ドアの外には武者探偵、部屋の窓は鉄格子がはまっていて、子供ですら出いるは不可能だった。だが空気人間は予告の時間にやって来て山岡氏を気絶させ、フェニキアの壺を奪っていった。

呪いの家    
鮎川哲也
昭和37年の中学時代2年生掲載作品。麻布の裏通りにある赤レンガの古びた洋館富士見荘には、不気味な伝説があった。かつて3階の窓からお竹という女中が落ちて死に、その後明治から大正にかけて8人もの人間が相次いでその窓から落ちて死んでいるという。
その話を聞いた男が、富士見荘に泊まったが、呪いからは逃れられずに3階の窓から落ちて死んでしまった。その日は雪が積もっており、誰も洋館に近づけたはずはなく、やはり呪いによる死としか思えなかったが…

時計塔    
鮎川哲也
昭和38年の中学時代1年生掲載作品。

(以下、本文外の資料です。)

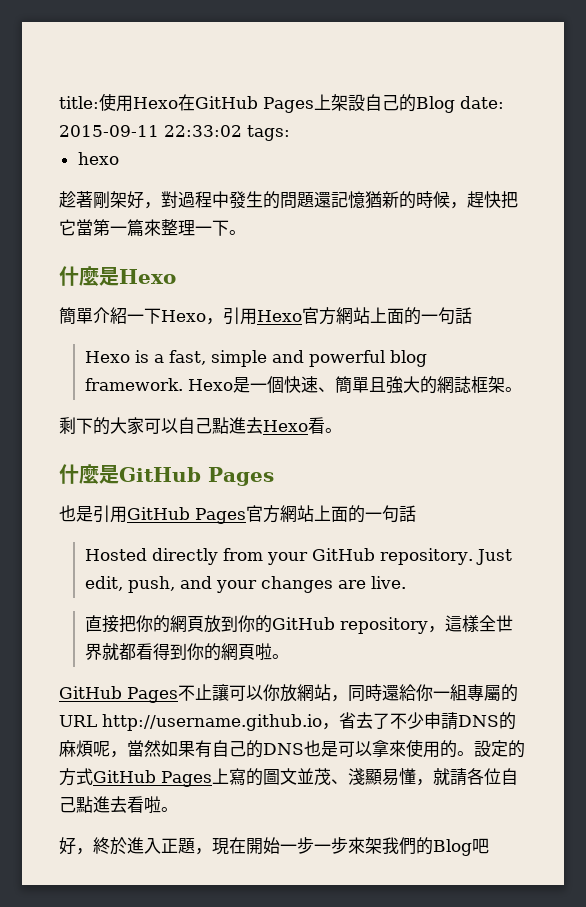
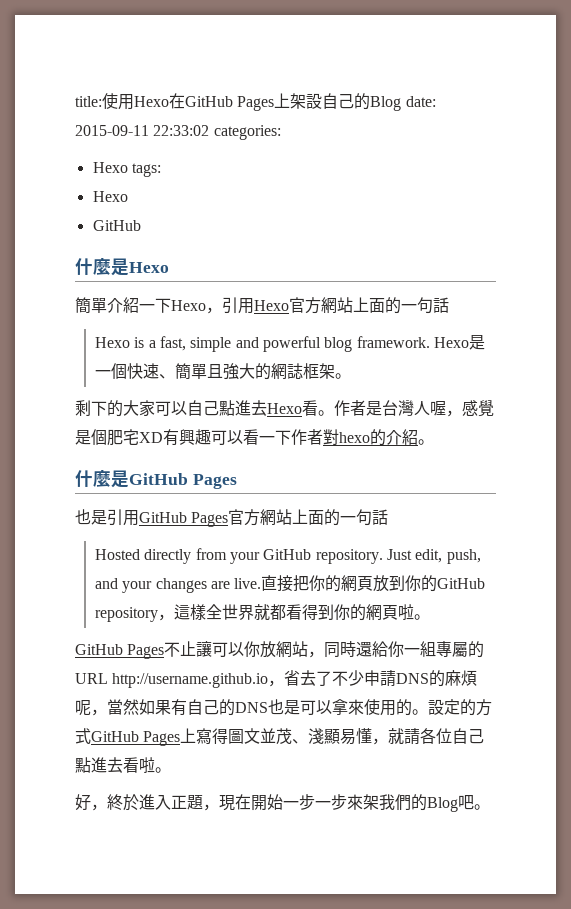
(242, 131) none -> [213,125,281,140] [92,162,128,173] categories: // Hexo
[77,152,119,165] [59,191,518,209] [59,219,246,236] hexo // 趁著剛架好，對過程中發生的問題還記憶猶新的時候，趕快把它當第一篇來整理一下。 -> [92,191,128,202] [92,220,141,231] Hexo // GitHub
(342, 430) none -> [334,400,494,417] [75,429,434,446] 作者是台灣人喔，感覺是個肥宅XD有興趣可以看一下作者對hexo的介紹。
(406, 582) // -> (262, 583) none
[245,768,263,786] 的 -> [212,728,229,744] 得
(489, 846) none -> [474,804,490,810] 。

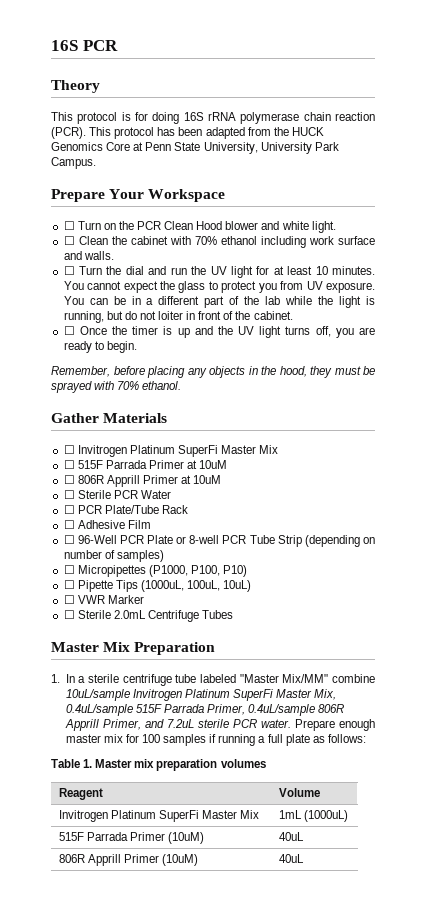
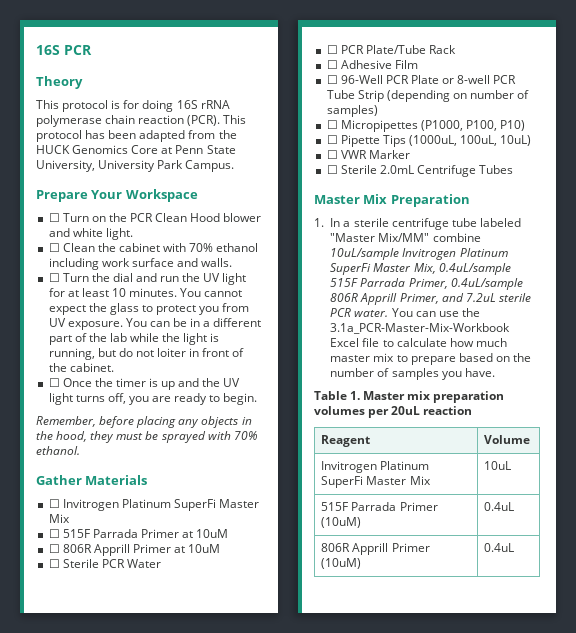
[294,719,375,731] [65,734,366,746] Prepare enough master mix for 100 samples if running a full plate as follows: -> [391,308,480,317] [330,323,511,334] [330,338,507,347] [330,353,531,365] [330,368,495,380] You can use the 3.1a_PCR-Master-Mix-Workbook Excel file to calculate how much master mix to prepare based on the number of samples you have.
(266, 763) none -> [368,406,473,418] per 20uL reaction
[278,810,348,822] 1mL (1000uL) -> [484,461,512,470] 10uL
[278,832,304,841] 40uL -> [484,502,515,511] 0.4uL
[278,854,304,863] 40uL -> [484,543,515,552] 0.4uL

小樽のデパートの絵画の展示即売会で4百万円の絵が詐取された。犯人の特徴から釧路在住の詐欺師源一郎の犯行と思われた。ところが源一郎にはアリバイがあった。犯行時刻の10時に、源一郎は札幌農大の時計塔の前にいたと主張し、10時を指した時計を背景にした写真を証拠として提出した。

ビリーパック 恐怖の狼人間    
河島光広
少年画報の昭和31年1月号から8月号にかけて連載された、探偵ビリーパックを主人公とするシリーズ劇画の第4話。